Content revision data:
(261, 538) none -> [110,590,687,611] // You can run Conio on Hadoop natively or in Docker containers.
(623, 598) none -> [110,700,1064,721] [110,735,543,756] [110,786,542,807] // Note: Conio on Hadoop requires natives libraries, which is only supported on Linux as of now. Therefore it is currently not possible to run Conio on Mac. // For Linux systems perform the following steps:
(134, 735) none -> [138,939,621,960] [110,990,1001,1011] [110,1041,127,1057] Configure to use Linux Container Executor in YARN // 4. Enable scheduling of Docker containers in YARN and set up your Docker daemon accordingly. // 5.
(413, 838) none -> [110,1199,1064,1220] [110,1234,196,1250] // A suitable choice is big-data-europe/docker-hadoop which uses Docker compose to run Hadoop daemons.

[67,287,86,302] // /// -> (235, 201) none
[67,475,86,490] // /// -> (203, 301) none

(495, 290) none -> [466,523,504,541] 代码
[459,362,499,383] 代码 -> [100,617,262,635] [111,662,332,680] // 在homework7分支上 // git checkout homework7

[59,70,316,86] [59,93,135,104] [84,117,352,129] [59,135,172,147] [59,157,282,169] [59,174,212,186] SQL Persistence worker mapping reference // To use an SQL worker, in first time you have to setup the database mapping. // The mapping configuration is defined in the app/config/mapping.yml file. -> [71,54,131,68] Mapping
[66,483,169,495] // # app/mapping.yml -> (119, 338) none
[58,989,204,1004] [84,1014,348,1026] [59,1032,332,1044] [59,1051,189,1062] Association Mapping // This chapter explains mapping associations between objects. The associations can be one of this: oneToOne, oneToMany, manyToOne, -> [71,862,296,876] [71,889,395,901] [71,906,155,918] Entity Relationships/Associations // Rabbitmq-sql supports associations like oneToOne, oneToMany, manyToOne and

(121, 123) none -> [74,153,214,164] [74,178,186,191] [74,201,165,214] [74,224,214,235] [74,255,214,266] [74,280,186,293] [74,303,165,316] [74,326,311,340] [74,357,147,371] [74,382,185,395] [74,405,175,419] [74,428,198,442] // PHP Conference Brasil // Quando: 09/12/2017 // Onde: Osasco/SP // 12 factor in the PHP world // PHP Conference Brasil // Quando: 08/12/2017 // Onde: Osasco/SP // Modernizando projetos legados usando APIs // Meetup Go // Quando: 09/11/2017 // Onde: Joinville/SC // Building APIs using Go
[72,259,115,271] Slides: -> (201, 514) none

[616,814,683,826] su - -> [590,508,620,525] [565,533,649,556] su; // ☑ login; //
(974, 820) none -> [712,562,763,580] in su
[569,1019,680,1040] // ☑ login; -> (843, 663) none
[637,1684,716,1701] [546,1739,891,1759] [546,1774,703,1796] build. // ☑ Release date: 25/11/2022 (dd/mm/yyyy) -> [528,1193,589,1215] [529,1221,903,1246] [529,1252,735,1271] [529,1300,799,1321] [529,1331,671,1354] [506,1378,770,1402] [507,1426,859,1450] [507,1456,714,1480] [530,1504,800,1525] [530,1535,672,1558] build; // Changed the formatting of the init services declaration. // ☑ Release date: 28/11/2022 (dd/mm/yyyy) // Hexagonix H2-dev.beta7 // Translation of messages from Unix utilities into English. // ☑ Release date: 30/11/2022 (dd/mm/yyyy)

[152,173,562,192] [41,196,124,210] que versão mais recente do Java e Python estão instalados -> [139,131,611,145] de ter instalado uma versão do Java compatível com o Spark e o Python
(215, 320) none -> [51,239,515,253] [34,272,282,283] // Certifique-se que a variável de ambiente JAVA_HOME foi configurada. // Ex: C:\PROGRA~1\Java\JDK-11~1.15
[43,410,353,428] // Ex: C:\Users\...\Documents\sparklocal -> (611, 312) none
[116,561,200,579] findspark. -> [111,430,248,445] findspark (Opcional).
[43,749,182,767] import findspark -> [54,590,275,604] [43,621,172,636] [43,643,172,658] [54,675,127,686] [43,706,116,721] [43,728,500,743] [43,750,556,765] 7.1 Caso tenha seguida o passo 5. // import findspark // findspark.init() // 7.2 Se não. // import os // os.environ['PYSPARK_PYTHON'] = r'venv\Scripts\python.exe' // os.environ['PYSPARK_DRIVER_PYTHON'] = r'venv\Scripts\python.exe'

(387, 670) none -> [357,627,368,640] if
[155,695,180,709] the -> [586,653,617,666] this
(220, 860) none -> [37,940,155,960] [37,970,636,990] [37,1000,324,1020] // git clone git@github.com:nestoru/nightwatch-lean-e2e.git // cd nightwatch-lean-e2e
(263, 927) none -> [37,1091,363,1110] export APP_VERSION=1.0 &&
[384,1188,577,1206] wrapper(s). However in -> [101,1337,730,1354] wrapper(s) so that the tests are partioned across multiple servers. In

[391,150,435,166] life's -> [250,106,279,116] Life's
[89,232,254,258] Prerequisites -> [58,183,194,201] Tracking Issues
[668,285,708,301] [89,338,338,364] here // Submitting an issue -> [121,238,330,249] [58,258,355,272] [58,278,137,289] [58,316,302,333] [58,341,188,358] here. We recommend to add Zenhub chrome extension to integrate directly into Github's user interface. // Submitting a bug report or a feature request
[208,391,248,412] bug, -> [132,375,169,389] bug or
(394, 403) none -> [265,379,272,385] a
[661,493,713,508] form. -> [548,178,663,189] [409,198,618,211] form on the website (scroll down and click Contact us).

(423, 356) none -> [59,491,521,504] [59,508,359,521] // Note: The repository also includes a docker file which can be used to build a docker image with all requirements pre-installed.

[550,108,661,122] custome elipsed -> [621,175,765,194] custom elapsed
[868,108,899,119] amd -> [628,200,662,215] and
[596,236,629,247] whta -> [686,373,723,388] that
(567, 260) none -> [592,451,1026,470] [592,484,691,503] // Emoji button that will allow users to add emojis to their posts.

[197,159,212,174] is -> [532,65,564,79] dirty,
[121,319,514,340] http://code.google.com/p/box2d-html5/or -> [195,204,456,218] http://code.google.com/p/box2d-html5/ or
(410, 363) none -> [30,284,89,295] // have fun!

# PROBLEM TO SOLVE
From the records above, copy out the line with "[868,108,899,119] amd ->", the line with "(567, 260) none", and every line between them, word for word.

# COMPLETED EXERCISE
[868,108,899,119] amd -> [628,200,662,215] and
[596,236,629,247] whta -> [686,373,723,388] that
(567, 260) none -> [592,451,1026,470] [592,484,691,503] // Emoji button that will allow users to add emojis to their posts.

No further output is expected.